## Task brief
Transcribe the entries below exactly; leave every image out.

## Records from a data source
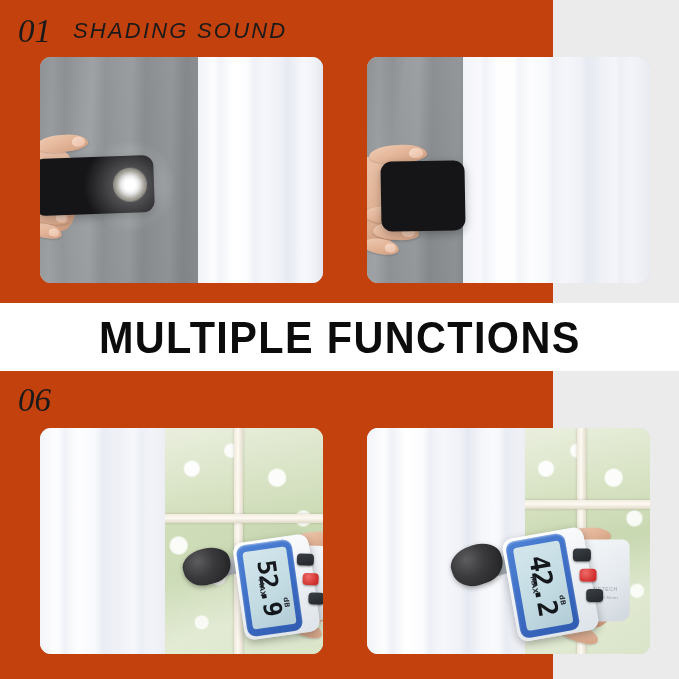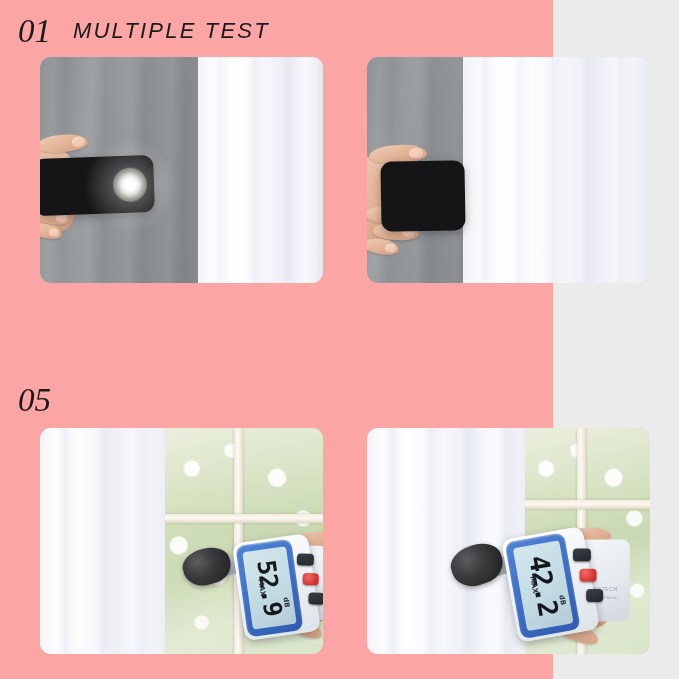--- a/index.html
+++ b/index.html
@@ -12,21 +12,21 @@
     background: #ebebeb;
     font-family: "Liberation Sans", sans-serif;
     overflow: hidden;
     position: relative;
   }
 
   .page {
     position: relative;
     width: 553px;
     height: 679px;
-    background: #fca5a5;
+    background: #c2410c;
   }
 
   
   .section-header {
     position: absolute;
     left: 0;
     width: 679px;
     height: 46px;
     display: flex;
     align-items: center;
@@ -301,21 +301,21 @@
     border-radius: 7px 7px 10px 10px;
   }
 </style>
 </head>
 <body>
 
 <div class="page">
 
   <div class="section-header sec1-header">
     <span class="sec-num">01</span>
-    <span class="sec-title">MULTIPLE TEST</span>
+    <span class="sec-title">SHADING SOUND</span>
   </div>
 
   <div class="card card-s1a">
     <div class="photo">
       <div class="curtain-dark" style="width:56%;"></div>
       <div class="curtain-bright" style="width:44%;"></div>
 
       <div class="hand">
         <div class="palm" style="left:-16px; top:92px; width:52px; height:82px;"></div>
         <div class="finger" style="left:-4px; top:78px; width:52px; height:17px; transform:rotate(-5deg);">
@@ -357,23 +357,26 @@
         </div>
         <div class="finger" style="left:-4px; top:182px; width:36px; height:15px; transform:rotate(9deg);">
           <div class="nail" style="right:3px; top:3px; width:11px; height:9px;"></div>
         </div>
       </div>
 
       <div class="phone" style="left:14px; top:104px; width:84px; height:70px; transform:rotate(-1deg);"></div>
     </div>
   </div>
 
+  <div class="banner">
+    <div class="banner-text">MULTIPLE FUNCTIONS</div>
+  </div>
 
   <div class="section-header sec2-header">
-    <span class="sec-num">05</span>
+    <span class="sec-num">06</span>
   </div>
 
   <div class="card card-s2a">
     <div class="photo">
       <div class="window" style="width:58%;">
         <div class="window-haze"></div>
         <div class="mullion-v" style="left:46%; top:0; width:9px; height:100%;"></div>
         <div class="mullion-h" style="left:0; top:38%; width:100%; height:9px;"></div>
       </div>
       <div class="sheer-curtain" style="width:44%;"></div>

## Result of the exercise
--- a/index.html
+++ b/index.html
@@ -12,21 +12,21 @@
     background: #ebebeb;
     font-family: "Liberation Sans", sans-serif;
     overflow: hidden;
     position: relative;
   }
 
   .page {
     position: relative;
     width: 553px;
     height: 679px;
-    background: #fca5a5;
+    background: #c2410c;
   }
 
   
   .section-header {
     position: absolute;
     left: 0;
     width: 679px;
     height: 46px;
     display: flex;
     align-items: center;
@@ -301,21 +301,21 @@
     border-radius: 7px 7px 10px 10px;
   }
 </style>
 </head>
 <body>
 
 <div class="page">
 
   <div class="section-header sec1-header">
     <span class="sec-num">01</span>
-    <span class="sec-title">MULTIPLE TEST</span>
+    <span class="sec-title">SHADING SOUND</span>
   </div>
 
   <div class="card card-s1a">
     <div class="photo">
       <div class="curtain-dark" style="width:56%;"></div>
       <div class="curtain-bright" style="width:44%;"></div>
 
       <div class="hand">
         <div class="palm" style="left:-16px; top:92px; width:52px; height:82px;"></div>
         <div class="finger" style="left:-4px; top:78px; width:52px; height:17px; transform:rotate(-5deg);">
@@ -357,23 +357,26 @@
         </div>
         <div class="finger" style="left:-4px; top:182px; width:36px; height:15px; transform:rotate(9deg);">
           <div class="nail" style="right:3px; top:3px; width:11px; height:9px;"></div>
         </div>
       </div>
 
       <div class="phone" style="left:14px; top:104px; width:84px; height:70px; transform:rotate(-1deg);"></div>
     </div>
   </div>
 
+  <div class="banner">
+    <div class="banner-text">MULTIPLE FUNCTIONS</div>
+  </div>
 
   <div class="section-header sec2-header">
-    <span class="sec-num">05</span>
+    <span class="sec-num">06</span>
   </div>
 
   <div class="card card-s2a">
     <div class="photo">
       <div class="window" style="width:58%;">
         <div class="window-haze"></div>
         <div class="mullion-v" style="left:46%; top:0; width:9px; height:100%;"></div>
         <div class="mullion-h" style="left:0; top:38%; width:100%; height:9px;"></div>
       </div>
       <div class="sheer-curtain" style="width:44%;"></div>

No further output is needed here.